暑いです。とにかく暑いです。この危険な暑さの中、外回りの仕事をなさっている方や、そうでなくても毎日出勤して仕事をなさっている方たちはすごいです。尊敬してしまいます。
私は涼しい部屋でゆっくりと好きなことをやって過ごせる幸せ者です。朝はやく起きる必要もない(とはいえ年寄りだからはやく目が覚めてしまう)、締め切りのある仕事をするわけでもない。自由気ままというのはこういうことを指すのでしょう。締め切りに追われることなく、じっくりと読んだり考えたり書いたりすることは、現役時代には望めなかったことです。手にした自由をどう使いこなすか。これもなかなか大変なのですが、最近ようやく自分なりのやり方を見出して良い気分で生きています。
今日はアマゾンで芥川龍之介全集のKindle版をダウンロードして、iPadで楽しんでいました。芥川は短編小説作家なので、小説の苦手な私にもアプローチしやすいのです。YouTubeでも朗読がいろいろあって、芥川を中心に聴いています。
今日読んでいた中で面白かったのは、「あの頃の自分の事」という作品の一場面です。芝居を見に行った著者が、隣に座った鳥打ち帽の男に目を止め、彼が舞台から決して目を逸らすことなく懐から甘栗を一つ出しては割って口に入れるという動作を繰り返すことを描写しています。「自分はこの視覚と味覚との敏捷な使ひ分けに感心して、しばらくはその男の横顔ばかり眺めていたが、とうとうしまひに彼自身はどちらを真剣にやっている心算だか、尋ひてみたいやうな気がしてきた」というくだりです。この表現、好きだなあ。

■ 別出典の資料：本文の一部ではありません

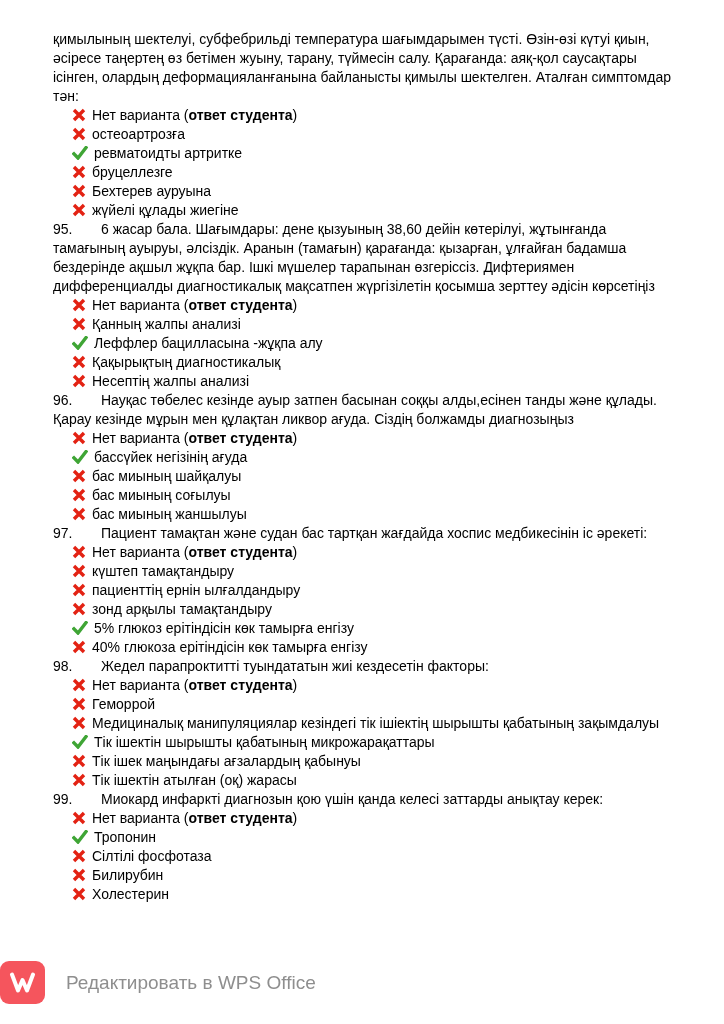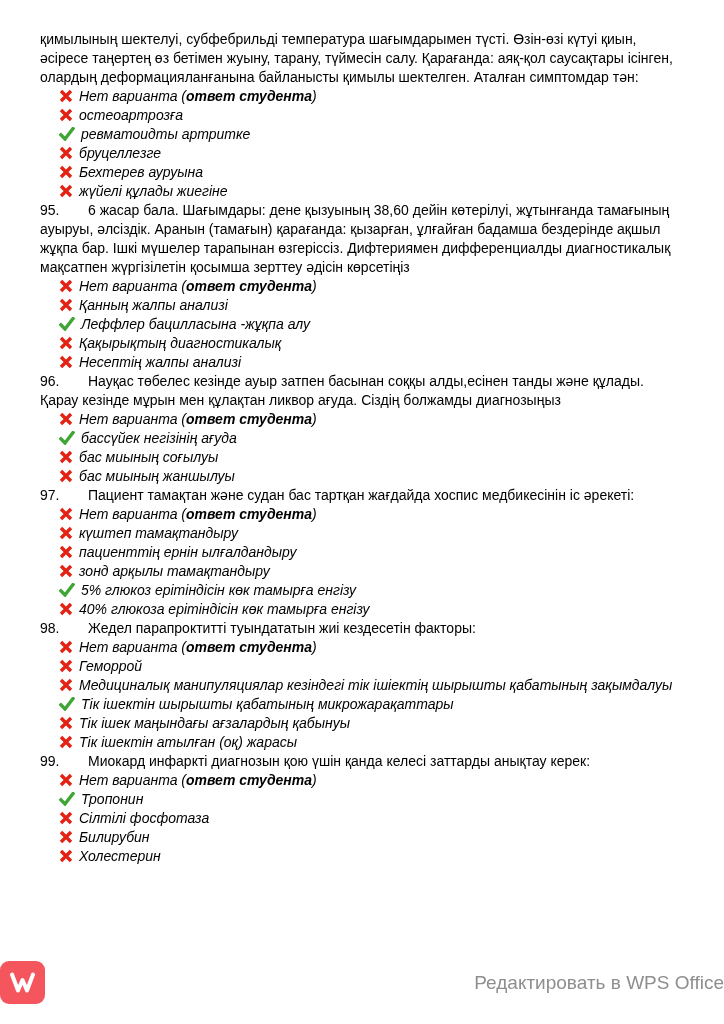"қимылының шектелуі, субфебрильді" .page { padding: 30px 46px 0 40px -> 30px 46px 0 53px }
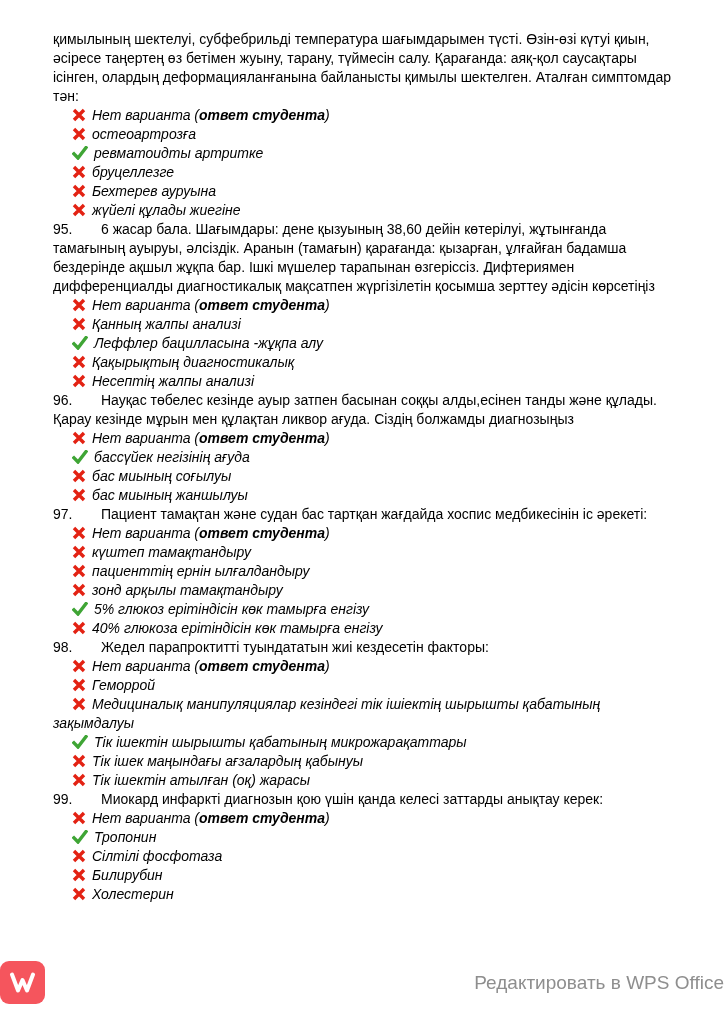"Нет варианта (ответ студента)" .options { font-style: italic -> none }
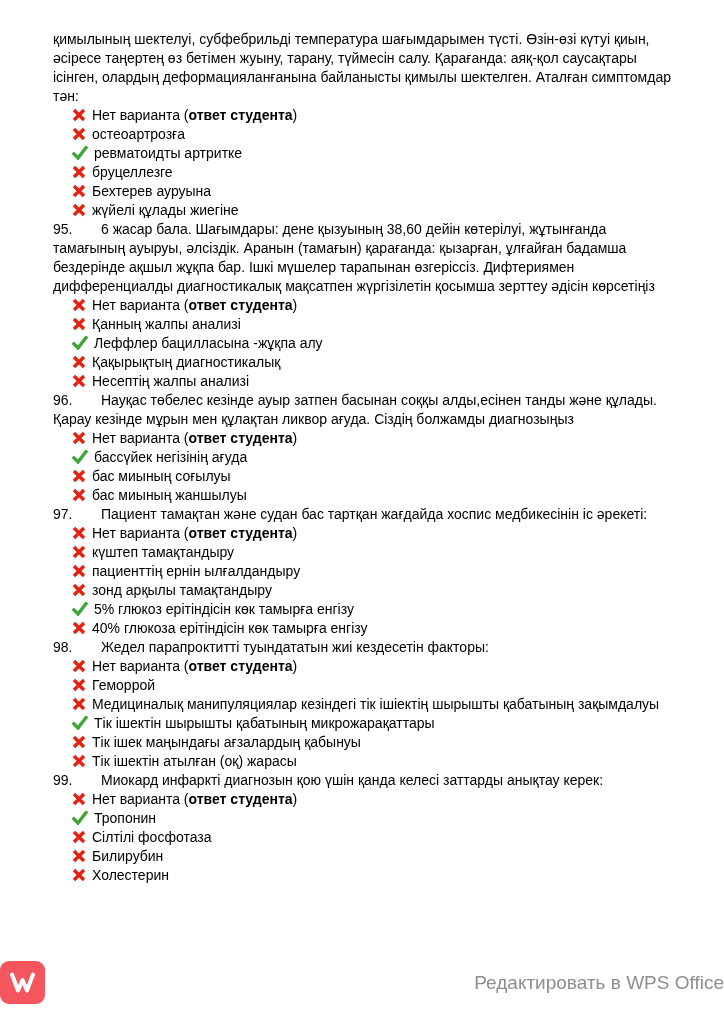"бас миының шайқалуы" p.option { html: none -> <p><span></span><span><svg> <path></path> </svg></span><span>бас миының шайқалуы</span></p> }
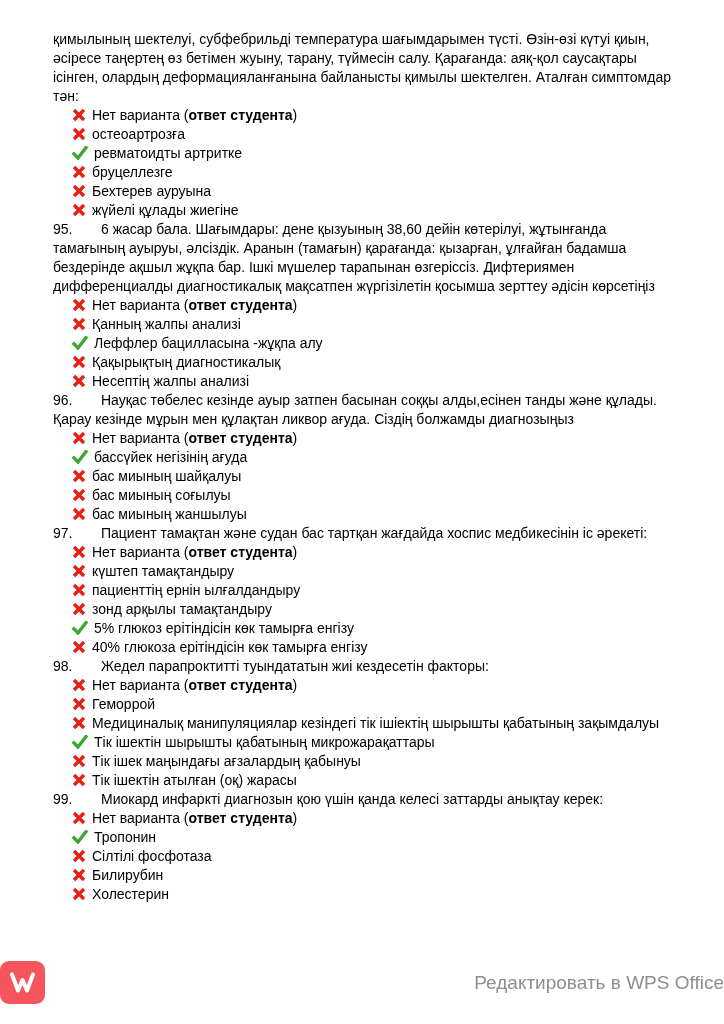"Редактировать в WPS Office" .footer { gap: 8px -> 21px; justify-content: space-between -> flex-start }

芥川の人間の心や行動の描写がとても気に入っています。
そうこうするうちにとても眠くなったので、普段は滅多にない昼寝の時間となりました。それくらい今日の暑さは体にこたえました。昼寝で体力を回復しないと、やっていられないくらいの暑さです。午前中にスーパーに買い物に行くだけでヘトヘトになりながら、読書と昼寝でまあまあ充実した1日となりました。